Craig Jenne



Canada Research Chair in Imaging Approaches Towards Studying Infection

Tier 2 - 2015-01-01
Renewed: 2020-01-01
University of Calgary
Canadian Institutes of Health Research

403-220-3471
cnjenne@ucalgary.ca

Research involves


Using imaging technology to study infectious disease.

Research relevance


This research will help us understand how our immune system recognizes and fights off infections, and will identify new therapeutic targets to improve patient outcomes.

Getting a Clearer View of Infections to Develop Better Treatments


Our body’s ability to fight infection involves a precisely coordinated response by immune cells. These cells are always trying to stay one step ahead of the nearly limitless, ever-changing array of potential pathogens. This immune response also represents a delicate balance: too little and the pathogen wins, too much and the result is substantial damage to the body’s tissues.

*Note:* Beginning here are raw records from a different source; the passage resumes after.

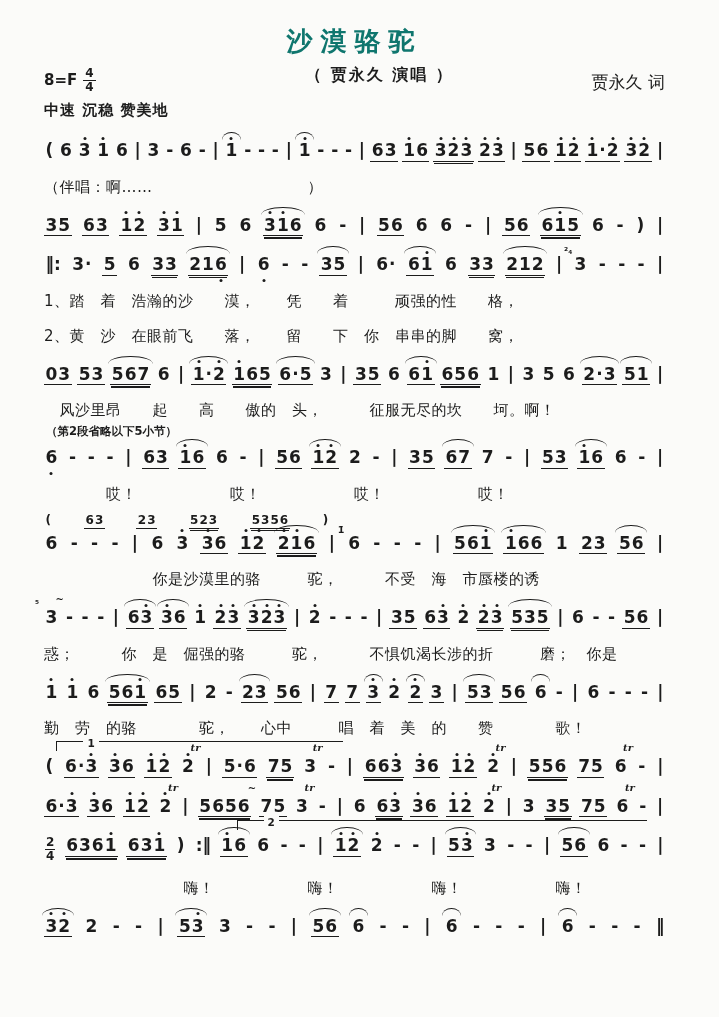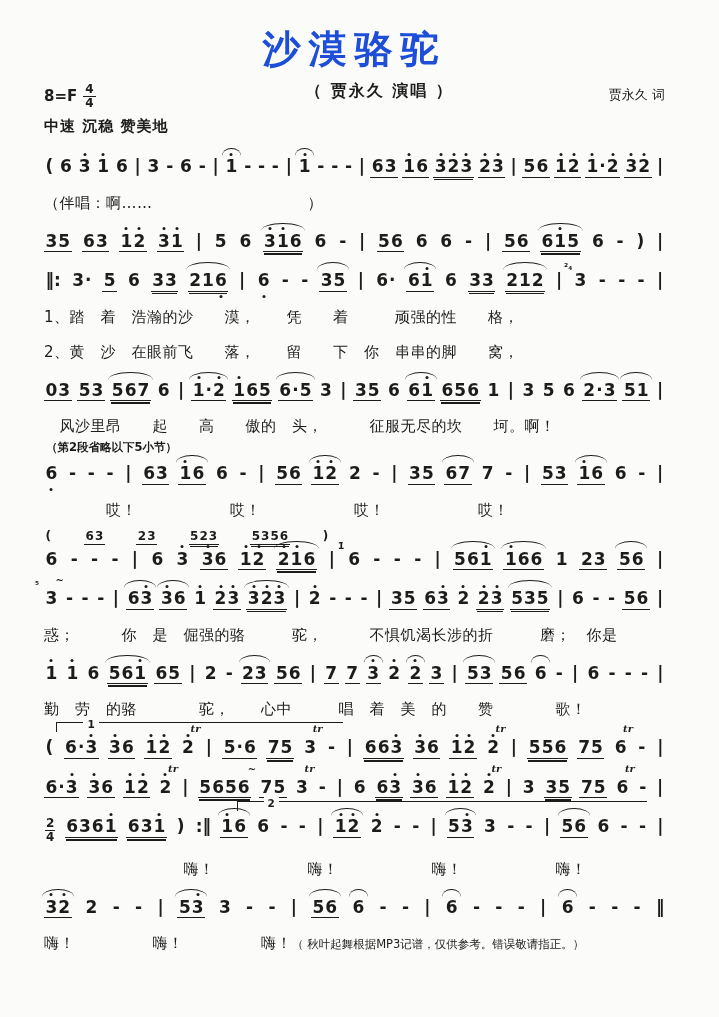--- a/index.html
+++ b/index.html
@@ -13,7 +13,7 @@
   header{position:relative;}
   h1{
     margin:10px 0 6px;text-align:center;
-    font-size:38px;font-weight:bold;letter-spacing:8px;color:#1d4ed8;
+    font-size:26px;font-weight:bold;letter-spacing:8px;color:#0f766e;
   }
   .hdr-grid{display:grid;grid-template-columns:170px 1fr 120px;align-items:start;}
   .subtitle{text-align:center;font-size:16px;font-weight:bold;letter-spacing:2px;}

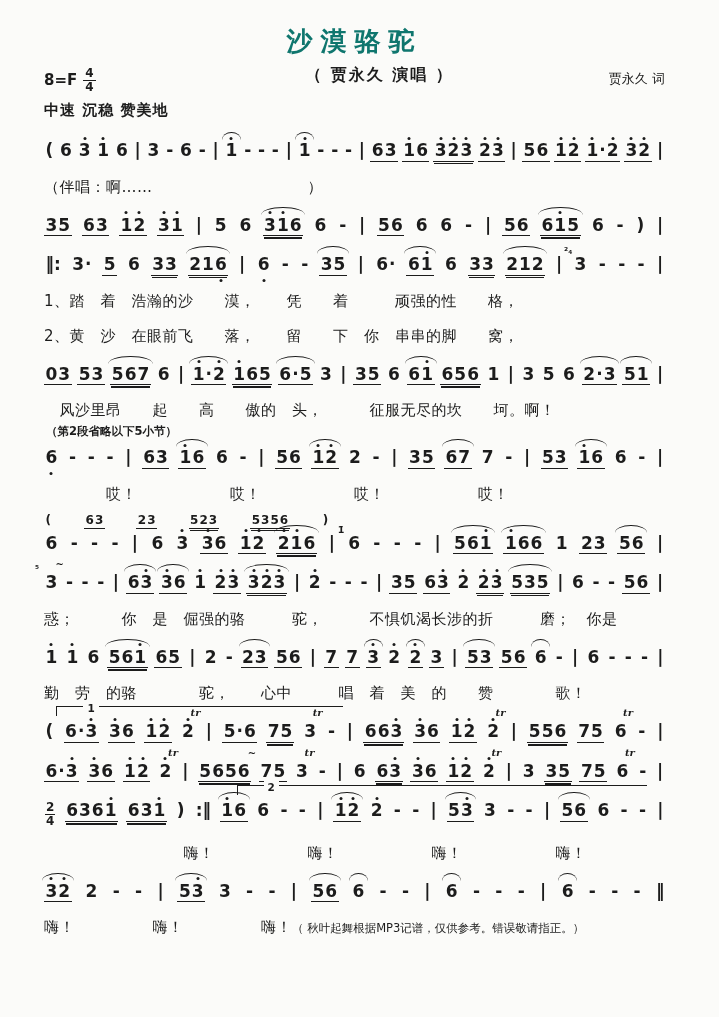--- a/index.html
+++ b/index.html
@@ -23,7 +23,7 @@
   .frac b:first-child{border-bottom:1.3px solid #1c1c1c;padding:0 2px;}
   .tempo{font-size:15px;font-weight:bold;margin-top:8px;letter-spacing:1px;}
   .credits{text-align:right;font-family:"DejaVu Serif","Liberation Serif",serif;
-           font-size:13px;line-height:1.8;white-space:nowrap;padding-top:2px;}
+           font-size:17px;line-height:1.8;white-space:nowrap;padding-top:2px;}
   
   main{margin-top:6px;}
   .system{position:relative;margin-top:4px;}

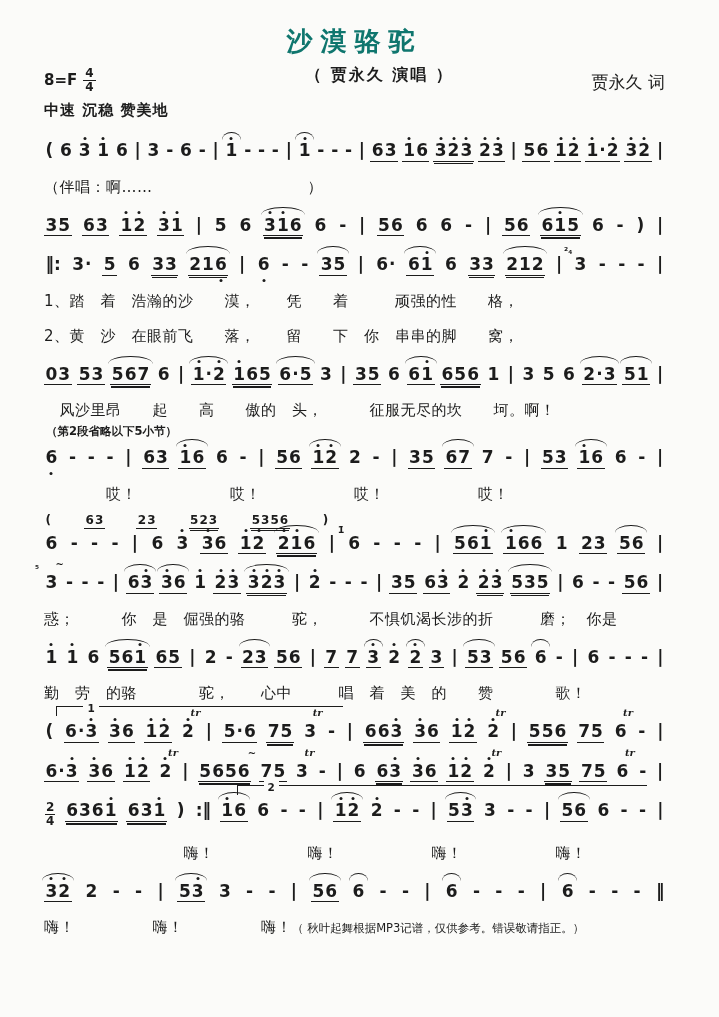--- a/index.html
+++ b/index.html
@@ -260,6 +260,7 @@
         <span class="cell u1"><span class="ch">5</span><span class="ch">6</span><i class="arc"></i></span>
         <span class="cell"><span class="ch">|</span></span>
       </div>
+      <div class="lyric">　　　　　　　你是沙漠里的骆　　　驼，　　　不受　海　市蜃楼的诱</div>
     </section>
     <section class="system">
       <div class="cells">

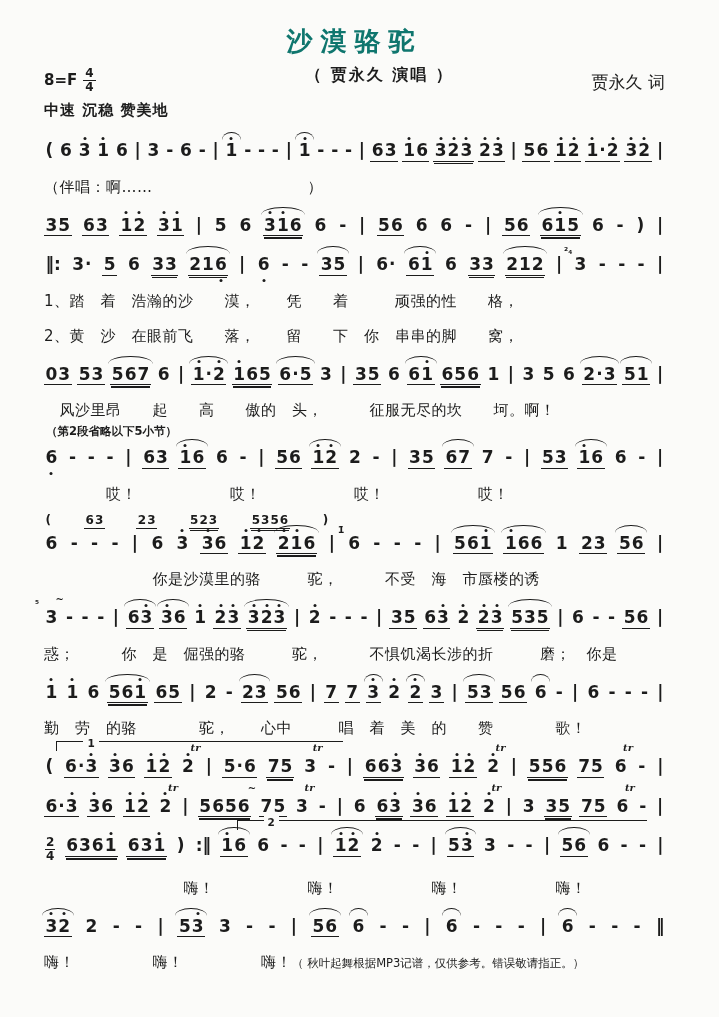--- a/index.html
+++ b/index.html
@@ -445,7 +445,6 @@
         <span class="cell"><span class="ch">-</span></span>
         <span class="cell barx"><span class="ch">‖</span></span>
       </div>
-      <div class="lyric">嗨！　　　　　嗨！　　　　　嗨！<span class="small-note">（ 秋叶起舞根据MP3记谱，仅供参考。错误敬请指正。）</span></div>
     </section>
   </main>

In the past, our knowledge of specific immune mechanisms was limited to studying cells and pathogens in a petri dish. Although this taught us a lot, it was almost impossible to study the complex interactions between immune cells and the infection within the living host. But more recently, researchers have developed imaging technology that lets us look directly within living tissues and blood vessels to study how immune cells recognize, respond to, and clear pathogens.

Dr. Craig Jenne, Canada Research Chair in Imaging Approaches Towards Studying Infection, will use this imaging technology to identify how pathogens inflict tissue damage and how the immune system responds to it. Jenne and his research team will study how the early immune response recognizes and contains pathogens, and how this rapid response results in specific, long-lasting immunity.

Jenne and his team will also study how immunization tempers these two phases of immunity, leading to better infection clearance and less tissue damage. They will also address how excessive or inappropriate immune responses lead to collateral damage in healthy tissues. The overall goal of Jenne’s research is to identify novel therapeutic targets that will lead to better infection clearance, less damage to surrounding tissues, and improved patient outcomes.